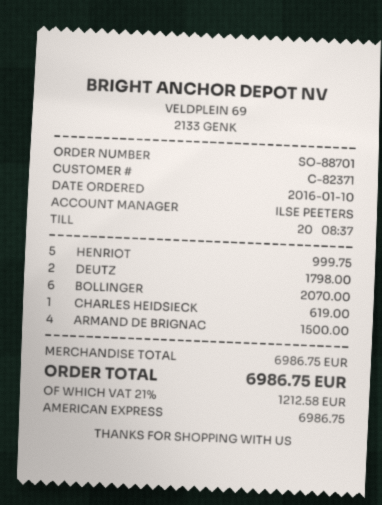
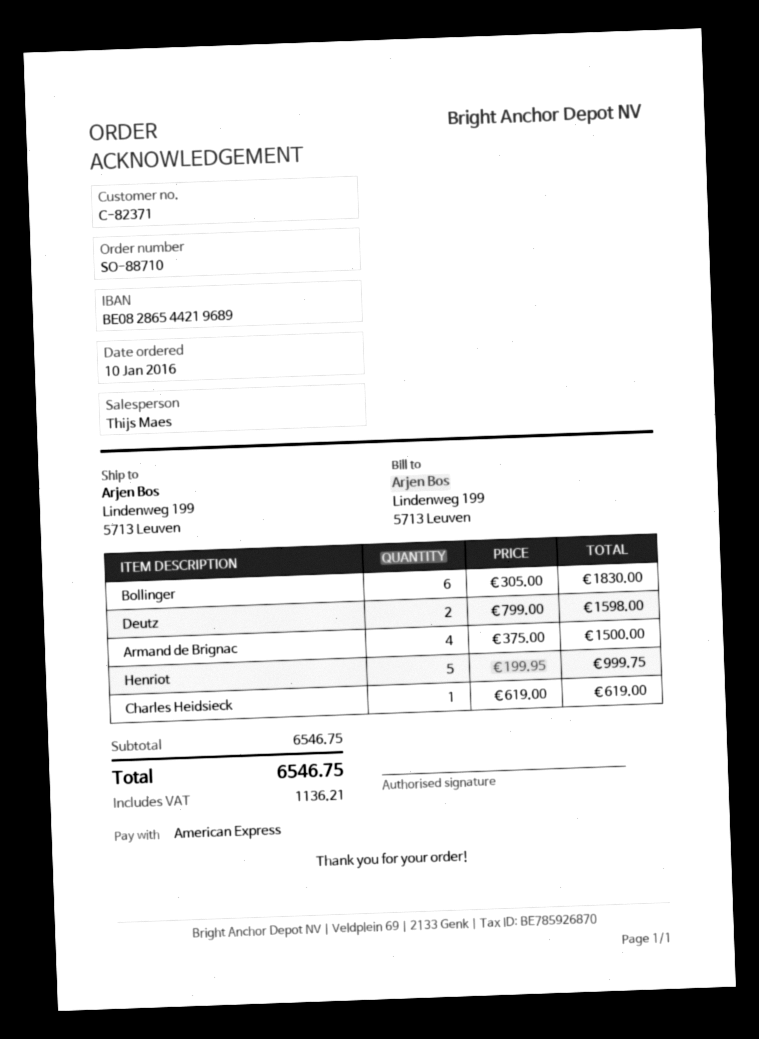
order number: SO-88701 -> SO-88710
sales rep: ILSE PEETERS -> Thijs Maes
DEUTZ: 2 for 1798.00 -> 2 for 1598.00
BOLLINGER: 6 for 2070.00 -> 6 for 1830.00
subtotal: 6986.75 -> 6546.75
tax: 1212.58 -> 1136.21
total: 6986.75 -> 6546.75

--- ABOUT THIS EXERCISE ---
Each line from the one that contains "sales rep: ILSE PEETERS -> Thijs Maes" to the end of the data should be set down exactly, both ends included.

--- RESPONSE TO THE EXERCISE ---
sales rep: ILSE PEETERS -> Thijs Maes
DEUTZ: 2 for 1798.00 -> 2 for 1598.00
BOLLINGER: 6 for 2070.00 -> 6 for 1830.00
subtotal: 6986.75 -> 6546.75
tax: 1212.58 -> 1136.21
total: 6986.75 -> 6546.75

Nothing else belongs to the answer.